Washington DC, Estados Unidos – Janeiro de 2055

Seu eu soubesse que ao final do dia eu iria acordar em uma cama de hospital, com máquinas me monitorando, eu com certeza teria aproveitado mais meu aniversário. Mas fazer o que, certo? É a Lei de Murphy. Quando você menos espera, algo muito ruim salta das sombras e arranca você de sua vida pacata – no meu caso, literalmente.
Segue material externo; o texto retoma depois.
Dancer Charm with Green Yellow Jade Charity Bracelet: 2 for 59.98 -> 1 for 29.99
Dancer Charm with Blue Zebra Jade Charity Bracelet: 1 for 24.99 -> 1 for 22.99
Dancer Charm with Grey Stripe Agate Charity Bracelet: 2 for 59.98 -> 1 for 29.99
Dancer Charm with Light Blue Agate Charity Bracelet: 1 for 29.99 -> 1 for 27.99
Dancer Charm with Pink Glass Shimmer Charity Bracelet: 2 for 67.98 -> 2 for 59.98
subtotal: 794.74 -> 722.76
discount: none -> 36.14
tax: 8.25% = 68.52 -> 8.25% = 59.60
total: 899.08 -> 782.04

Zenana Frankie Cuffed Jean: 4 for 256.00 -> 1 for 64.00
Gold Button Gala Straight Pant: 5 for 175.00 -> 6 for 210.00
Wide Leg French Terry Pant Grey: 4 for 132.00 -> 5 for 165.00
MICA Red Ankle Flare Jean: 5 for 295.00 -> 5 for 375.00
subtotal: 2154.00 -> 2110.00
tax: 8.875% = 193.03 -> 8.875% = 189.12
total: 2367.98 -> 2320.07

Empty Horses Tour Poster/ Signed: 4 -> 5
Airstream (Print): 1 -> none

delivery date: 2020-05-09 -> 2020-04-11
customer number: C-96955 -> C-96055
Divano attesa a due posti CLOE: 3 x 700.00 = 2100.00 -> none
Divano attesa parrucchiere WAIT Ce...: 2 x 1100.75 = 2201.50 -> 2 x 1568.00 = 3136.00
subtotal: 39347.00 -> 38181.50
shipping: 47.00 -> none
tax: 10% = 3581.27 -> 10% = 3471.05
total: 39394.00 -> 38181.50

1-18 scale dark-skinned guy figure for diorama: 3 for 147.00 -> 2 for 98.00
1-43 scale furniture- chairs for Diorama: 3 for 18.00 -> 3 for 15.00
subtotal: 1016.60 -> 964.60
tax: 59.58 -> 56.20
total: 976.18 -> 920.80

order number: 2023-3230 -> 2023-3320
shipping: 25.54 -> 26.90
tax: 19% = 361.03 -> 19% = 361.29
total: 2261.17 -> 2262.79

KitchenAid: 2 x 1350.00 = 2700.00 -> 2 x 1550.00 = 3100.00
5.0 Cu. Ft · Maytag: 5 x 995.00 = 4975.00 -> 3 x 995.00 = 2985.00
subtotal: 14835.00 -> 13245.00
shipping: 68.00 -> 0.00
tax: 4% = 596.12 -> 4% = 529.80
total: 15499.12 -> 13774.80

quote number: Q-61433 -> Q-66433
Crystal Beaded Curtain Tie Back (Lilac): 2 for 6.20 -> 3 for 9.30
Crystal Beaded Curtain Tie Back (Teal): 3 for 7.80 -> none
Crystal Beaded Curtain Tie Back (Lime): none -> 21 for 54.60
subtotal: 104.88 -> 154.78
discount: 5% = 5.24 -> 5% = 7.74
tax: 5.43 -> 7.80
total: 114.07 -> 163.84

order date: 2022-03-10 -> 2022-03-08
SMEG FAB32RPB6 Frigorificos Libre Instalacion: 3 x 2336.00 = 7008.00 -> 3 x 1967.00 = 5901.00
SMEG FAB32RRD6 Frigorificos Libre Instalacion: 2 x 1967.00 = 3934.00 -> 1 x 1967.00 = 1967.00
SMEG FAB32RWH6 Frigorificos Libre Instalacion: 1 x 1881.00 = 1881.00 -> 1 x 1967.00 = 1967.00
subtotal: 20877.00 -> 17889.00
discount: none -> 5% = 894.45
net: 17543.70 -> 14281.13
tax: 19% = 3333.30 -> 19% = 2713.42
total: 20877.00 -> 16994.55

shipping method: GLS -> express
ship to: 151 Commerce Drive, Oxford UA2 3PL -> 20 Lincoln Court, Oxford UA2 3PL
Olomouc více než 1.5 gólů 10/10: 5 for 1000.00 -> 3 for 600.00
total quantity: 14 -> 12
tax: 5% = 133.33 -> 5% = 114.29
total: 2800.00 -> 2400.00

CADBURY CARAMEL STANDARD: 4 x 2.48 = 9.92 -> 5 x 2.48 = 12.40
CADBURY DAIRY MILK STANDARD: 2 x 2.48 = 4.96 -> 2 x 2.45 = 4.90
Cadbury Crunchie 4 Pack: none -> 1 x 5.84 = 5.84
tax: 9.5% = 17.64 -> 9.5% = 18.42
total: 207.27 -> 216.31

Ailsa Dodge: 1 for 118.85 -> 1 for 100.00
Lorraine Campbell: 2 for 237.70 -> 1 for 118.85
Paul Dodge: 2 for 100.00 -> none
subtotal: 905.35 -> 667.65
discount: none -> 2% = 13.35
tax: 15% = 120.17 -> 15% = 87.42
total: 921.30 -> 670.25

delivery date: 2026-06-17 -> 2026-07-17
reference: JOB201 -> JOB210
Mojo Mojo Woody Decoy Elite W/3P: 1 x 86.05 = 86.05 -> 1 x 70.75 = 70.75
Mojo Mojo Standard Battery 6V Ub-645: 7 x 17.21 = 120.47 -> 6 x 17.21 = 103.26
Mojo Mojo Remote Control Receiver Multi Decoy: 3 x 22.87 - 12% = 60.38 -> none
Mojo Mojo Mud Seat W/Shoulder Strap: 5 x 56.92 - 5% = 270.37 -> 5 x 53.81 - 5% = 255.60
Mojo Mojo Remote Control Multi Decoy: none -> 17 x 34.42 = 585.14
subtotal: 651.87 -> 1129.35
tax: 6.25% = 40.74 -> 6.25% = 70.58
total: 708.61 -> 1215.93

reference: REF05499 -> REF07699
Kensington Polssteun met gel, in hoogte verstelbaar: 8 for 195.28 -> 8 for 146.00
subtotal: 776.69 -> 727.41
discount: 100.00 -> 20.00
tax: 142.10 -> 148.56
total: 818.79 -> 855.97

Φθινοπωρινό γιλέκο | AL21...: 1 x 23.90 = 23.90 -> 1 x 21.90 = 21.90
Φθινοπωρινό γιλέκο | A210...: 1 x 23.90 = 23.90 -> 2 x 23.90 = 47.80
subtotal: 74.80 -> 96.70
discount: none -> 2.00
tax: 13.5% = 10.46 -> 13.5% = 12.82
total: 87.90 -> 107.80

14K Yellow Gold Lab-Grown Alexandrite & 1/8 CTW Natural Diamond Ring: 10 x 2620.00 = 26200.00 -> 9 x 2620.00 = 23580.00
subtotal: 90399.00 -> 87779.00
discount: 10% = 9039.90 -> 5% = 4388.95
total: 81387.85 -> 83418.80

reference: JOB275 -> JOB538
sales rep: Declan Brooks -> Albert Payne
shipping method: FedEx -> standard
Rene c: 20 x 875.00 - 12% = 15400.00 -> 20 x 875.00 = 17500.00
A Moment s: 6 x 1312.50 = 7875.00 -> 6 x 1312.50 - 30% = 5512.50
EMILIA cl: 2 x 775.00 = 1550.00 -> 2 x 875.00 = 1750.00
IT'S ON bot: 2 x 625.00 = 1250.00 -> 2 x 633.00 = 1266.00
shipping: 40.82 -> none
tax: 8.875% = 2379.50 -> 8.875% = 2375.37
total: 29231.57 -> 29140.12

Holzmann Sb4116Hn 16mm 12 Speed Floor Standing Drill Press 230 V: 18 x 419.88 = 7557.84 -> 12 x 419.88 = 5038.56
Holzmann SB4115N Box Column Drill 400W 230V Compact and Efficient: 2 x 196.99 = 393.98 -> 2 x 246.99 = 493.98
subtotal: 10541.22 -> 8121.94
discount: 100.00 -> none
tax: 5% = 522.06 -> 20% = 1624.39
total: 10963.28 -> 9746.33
Bom, mas antes de tudo, meu nome é Will Shepherd e acabei de completar dezesseis anos. E essa é basicamente a história de como tudo que eu conhecia foi jogado ralo abaixo. O dia começou como todos meus aniversários anteriores. Minha mãe, Andrea, entrou sorrateiramente no meu quarto e me deu um beijo na testa. — Bom dia, querido! — Sua mão se entrelaçou por entre os fios do meu cabelo, bagunçando-os ainda mais. — Feliz aniversário.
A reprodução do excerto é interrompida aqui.